▶ [WHAT TO WORK ON]: Your reply is to be the lines below, exactly as written, with images omitted.

(Data extracted from a collection)
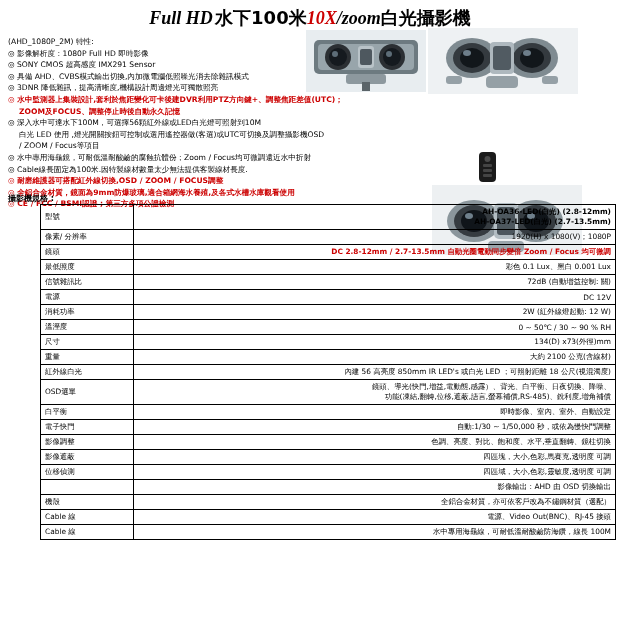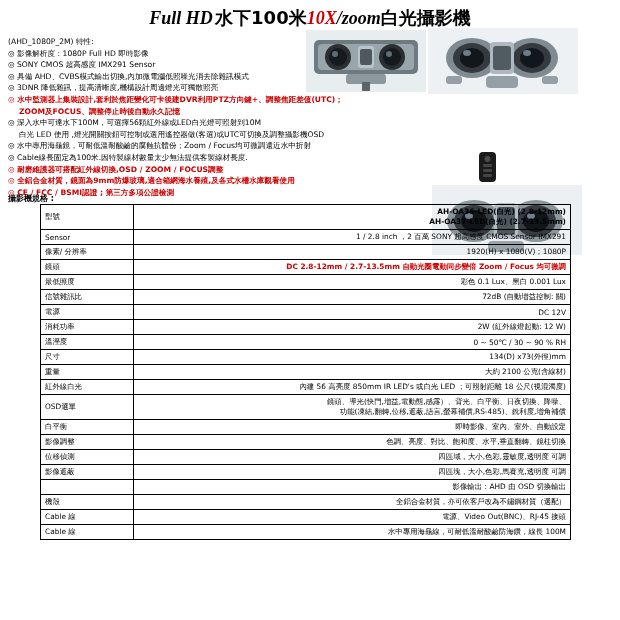"/ ZOOM / Focus等項目" div.indent { html: none -> <div>/ ZOOM / Focus等項目</div> }
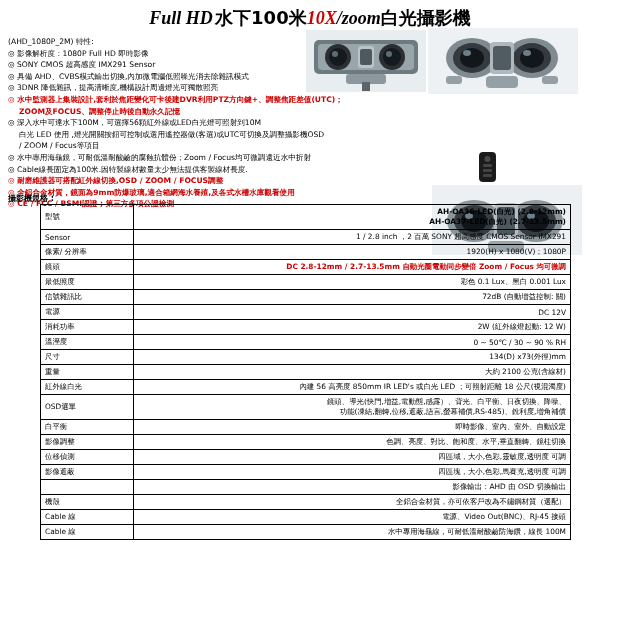"型號" table { width: 531px -> 576px }
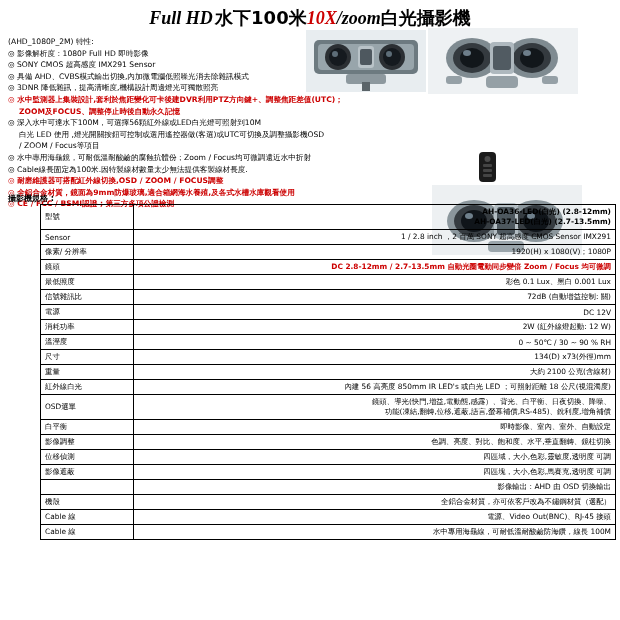"Sensor" tr { html: <tr> <td>Sensor</td> <td>1 / 2.8 inch ，2 百萬 SONY 超高感度 CMOS Sensor IMX291</td> </tr> -> none }
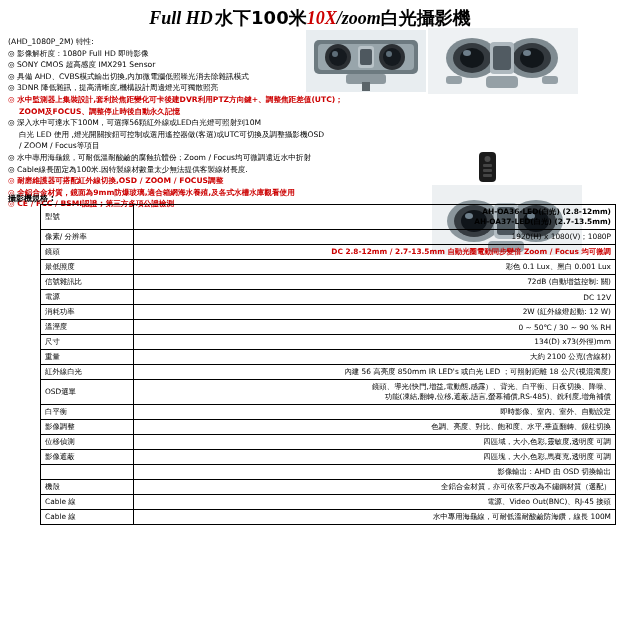"電子快門" tr { html: none -> <tr> <td>電子快門</td> <td>自動:1/30 ~ 1/50,000 秒，或依為慢快門調整</td> </tr> }
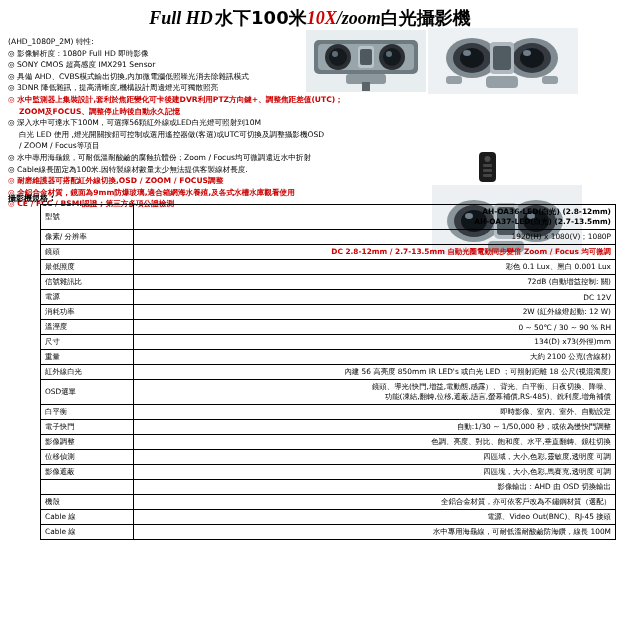"位移偵測" tr { order: before "影像遮蔽" -> after "影像遮蔽" }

▶ [SOLUTION]:
"/ ZOOM / Focus等項目" div.indent { html: none -> <div>/ ZOOM / Focus等項目</div> }
"型號" table { width: 531px -> 576px }
"Sensor" tr { html: <tr> <td>Sensor</td> <td>1 / 2.8 inch ，2 百萬 SONY 超高感度 CMOS Sensor IMX291</td> </tr> -> none }
"電子快門" tr { html: none -> <tr> <td>電子快門</td> <td>自動:1/30 ~ 1/50,000 秒，或依為慢快門調整</td> </tr> }
"位移偵測" tr { order: before "影像遮蔽" -> after "影像遮蔽" }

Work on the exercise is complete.